I arrived in Krakow around seven-ish on Friday morning after taking the night train. My one friend was exhauasted, so that morning we hung around the hostel and showered etc. while she napped. That afternoon, we headed into the Old town, which was lovely. We ate perogies and stopped at a little chocolate place where we gorged on pralines and hot chocolate that was literally nothing but melted chocolate. The check in guy at our hostel had told us the Wawel castle was the most important thing to see, so we somehow managed to find it, and wandered around for a while before catching a quick catnap on a grassy hill by the river.
Entering the Old Town
The Cloth Market
Spire of the Wawel Cathedral
Krakow's famous Dragon
I made a friend!
Hard to tell, but the animals are composed of Hebrew letters
Destroyed gravestones were added to the wall surrounding the cemetery.

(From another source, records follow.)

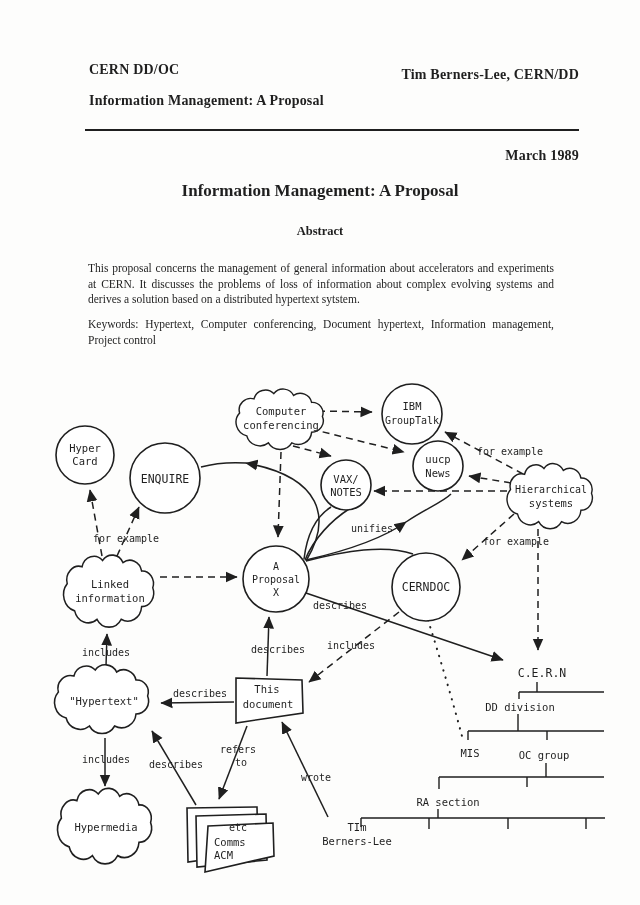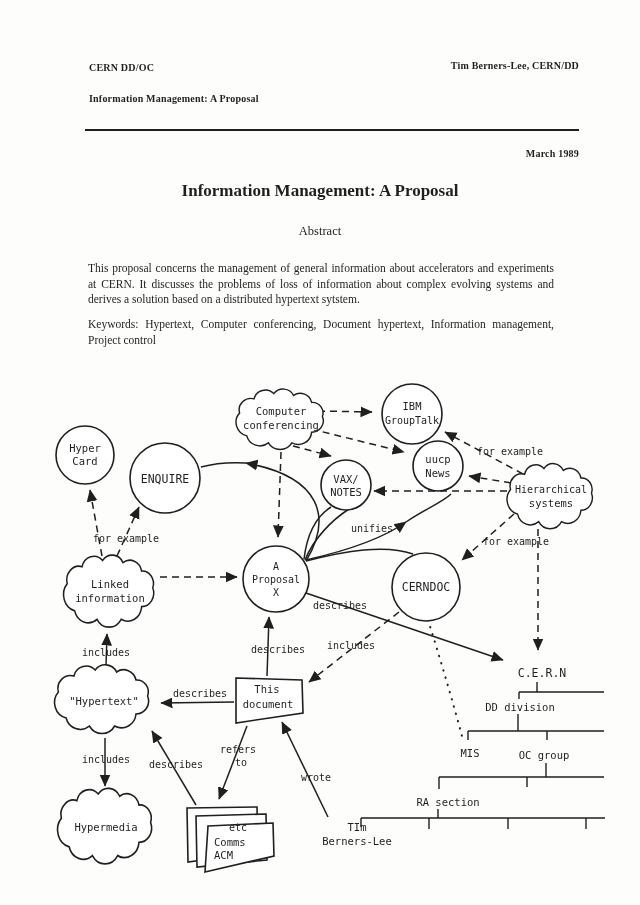"CERN DD/OC" .hdr { font-size: 10px -> 14px }
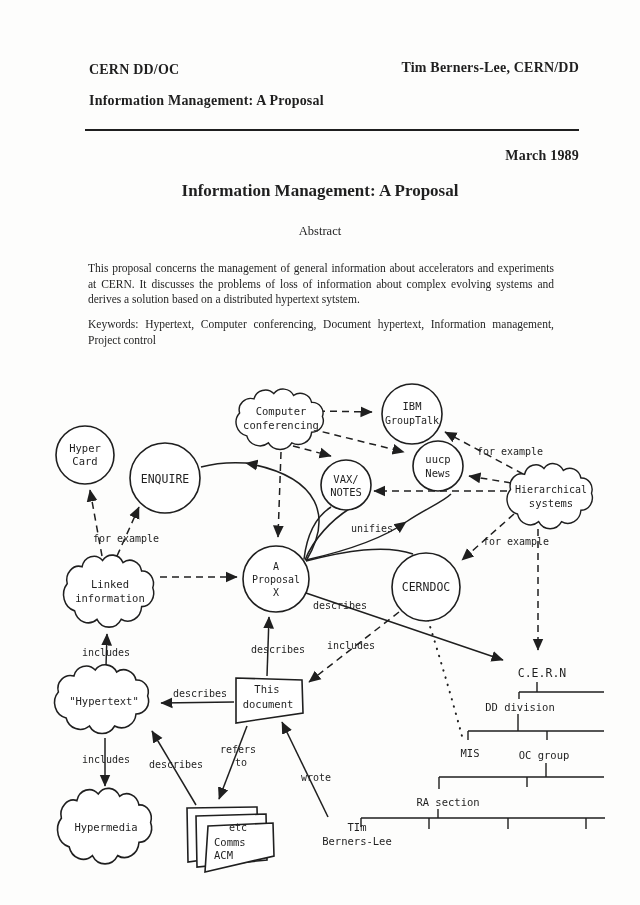"Tim Berners-Lee, CERN/DD" div.abs { top: 60px -> 67px }
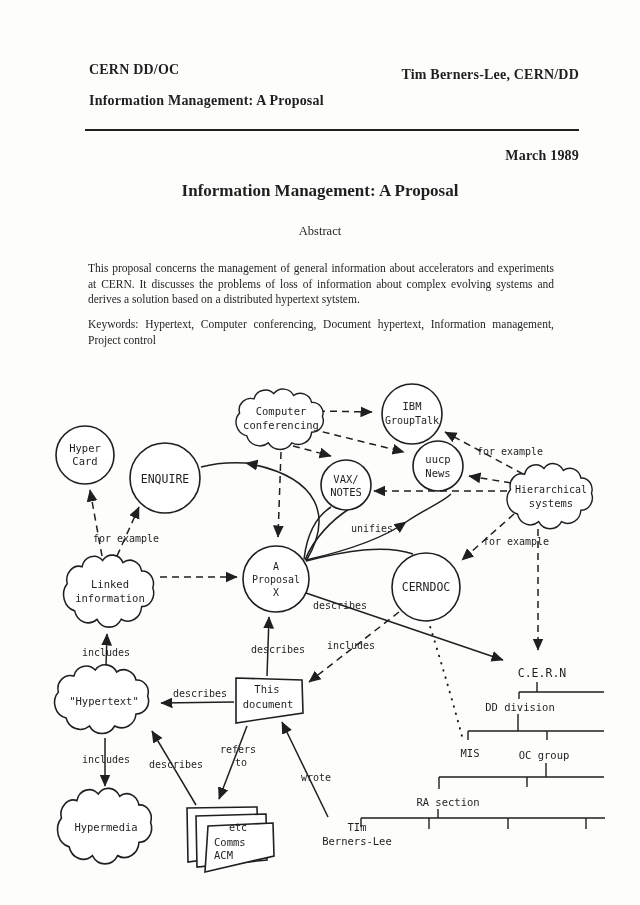"Abstract" .abstract-h { font-weight: normal -> bold }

My last full day in Poland was spent at Auschwitz. Before the war, 80% of the world's Jewish population lived in Poland. There are only 200 Jewish people living in Krakow today. I read this in a guidebook on the way there. I wish I could explain what being there is like, but that's really not possible. I started out taking pictures in Birkenau, but after seeing the ruined gas chambers and crematoria, and the memorial pond over one of the ash dump sites, I couldn't bring myself to take many more pictures. Auschwitz 1 was even more intense. The bunkers contains museum exhibits showing photos and diagrams and piles of the things left behind by the inmates. Possibly the two most disturbing things to see were the rooms filled to the top with victims shoes and the room of their cooking pots that were never used. Nothing of course quite compared to the sheer horror provoked by the walls of photos of the dead and the brief walk through of the one standing gas chamber/crematoria.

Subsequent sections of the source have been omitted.